En los últimos meses, la presencia militar de Estados Unidos en el mar Caribe ha acaparado los titulares, alimentando rumores sobre una posible intervención para derrocar al gobierno de Nicolás Maduro. Sin embargo, más allá de la noticia mediática, esta situación ha reactivado un debate de fondo: los límites del poder hegemónico, el respeto al derecho internacional y las nuevas manifestaciones del neocolonialismo en el siglo XXI. La coyuntura venezolana se ha convertido, una vez más, en el escenario donde Washington proyecta su influencia estratégica en América Latina.
Un punto de quiebre reciente fue la denuncia de China, que acusó a Estados Unidos de violar el derecho internacional tras la incautación de buques petroleros en aguas cercanas a Venezuela.

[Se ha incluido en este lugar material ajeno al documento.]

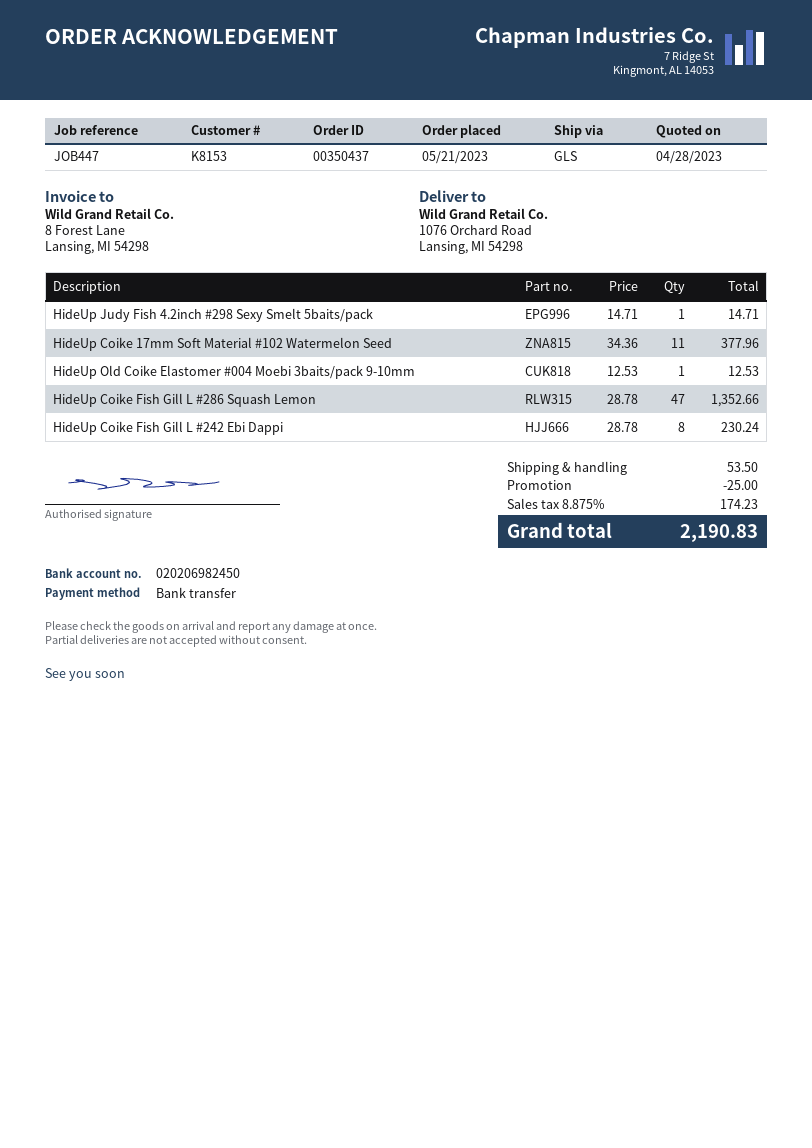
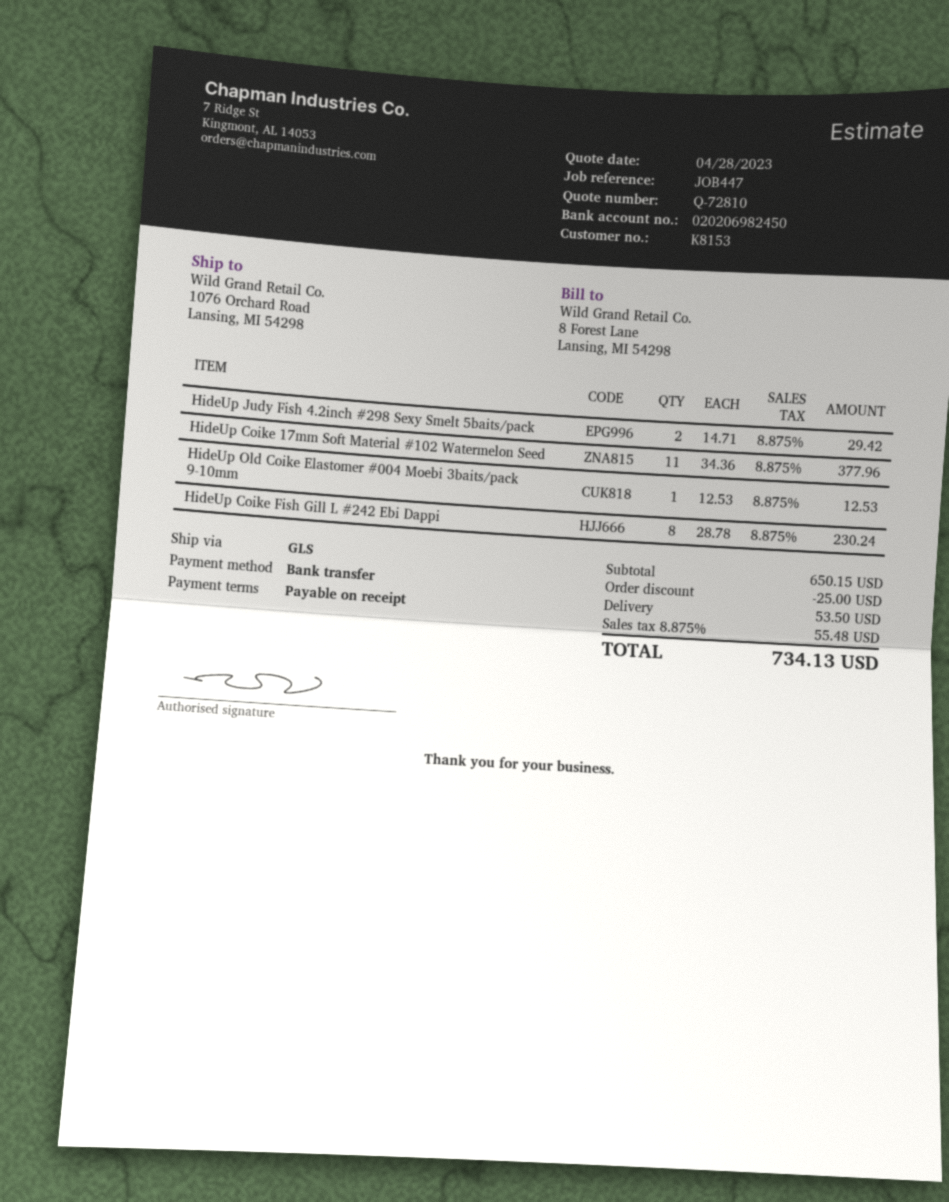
HideUp Judy Fish 4.2inch #298 Sexy Smelt 5baits/pack: 1 x 14.71 = 14.71 -> 2 x 14.71 = 29.42
HideUp Coike Fish Gill L #286 Squash Lemon: 47 x 28.78 = 1352.66 -> none
tax: 8.875% = 174.23 -> 8.875% = 55.48
total: 2190.83 -> 734.13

Más allá de la veracidad jurídica del caso, el episodio ilustra una práctica recurrente de Washington: el uso de la fuerza, ya sea militar o económica, como herramienta coercitiva sobre Estados soberanos, especialmente en el Sur Global.
Diversos analistas contemplan dos escenarios posibles. El primero, de carácter pragmático, apunta a una salida negociada que garantice los intereses estratégicos estadounidenses sin recurrir a un conflicto armado. En este esquema, Estados Unidos fortalecería su diplomacia coercitiva, empleando todos los elementos disponibles de persuasión económica. En esta línea se inscriben los reportes sobre contactos diplomáticos recientes donde, según medios de comunicación, se habría ofrecido a Maduro una salida pactada hacia países aliados como Rusia o Cuba a cambio de abandonar el poder.
El segundo escenario es más conflictivo. Ante una negativa de Maduro, Estados Unidos podría intensificar las sanciones e incluso emplear el poder militar para forzar la caída del régimen chavista. Esta lógica no sorprende ya que a lo largo de los siglos XX y XXI, Washington ha intervenido en múltiples países bajo el discurso de la restauración democrática cuando, en la práctica, dichas acciones respondían a intereses geopolíticos, económicos o energéticos.
Presidente Trump sobre el bloqueo naval a Venezuela: No voy a permitir que nadie pase que no debería pasar. Recuerde que nos quitaron todos los derechos energéticos— nos quitaron todo el petróleo … Y lo queremos de vuelta. Pero ellos nos lo quitaron. Se lo tomaron ilegalmente. pic.twitter.com/1A9t0yy98H
— USA en Español (@USAenEspanol) December 20, 2025
Aquí emerge con claridad la dimensión neocolonial del problema. El neocolonialismo contemporáneo no requiere administraciones coloniales formales, ya que opera mediante sanciones extraterritoriales, el control de rutas comerciales y la instrumentalización selectiva de los derechos humanos. En este marco, la soberanía se vuelve un concepto relativo para los Estados en vías de desarrollo, mientras que las grandes potencias se reservan el derecho de actuar como jueces y ejecutores del orden mundial.
Ahora bien, criticar la actuación de Estados Unidos no implica absolver al régimen venezolano. Dos verdades pueden coexistir sin necesidad de caer en contradicción. Venezuela es una dictadura, con graves violaciones a los derechos humanos y una crisis política profunda; y Estados Unidos está vulnerando principios básicos del derecho internacional al intervenir, ya sea directa o indirectamente, en los asuntos internos de un Estado. Reconocer una realidad no cancela la otra.
La democratización de Venezuela no puede ser impuesta por una potencia extranjera que actúa al margen de las normas que dice defender. De hacerlo, no solo se perpetúa la inestabilidad regional, sino que se refuerza un patrón histórico de dominación que América Latina conoce demasiado bien. En este contexto, el neocolonialismo se expresa hoy menos en conquistas territoriales y más en la adquisición de portaaviones, los llamados territorios de ultramar, las sanciones económicas y las negociaciones asimétricas. El caso venezolano vuelve a poner sobre la mesa una pregunta incómoda pero necesaria: ¿quién decide cuándo un país ha perdido su derecho a la soberanía y bajo qué autoridad se ejerce ese juicio? Mientras la respuesta dependa solo de las grandes potencias, el orden internacional seguirá siendo profundamente desigual.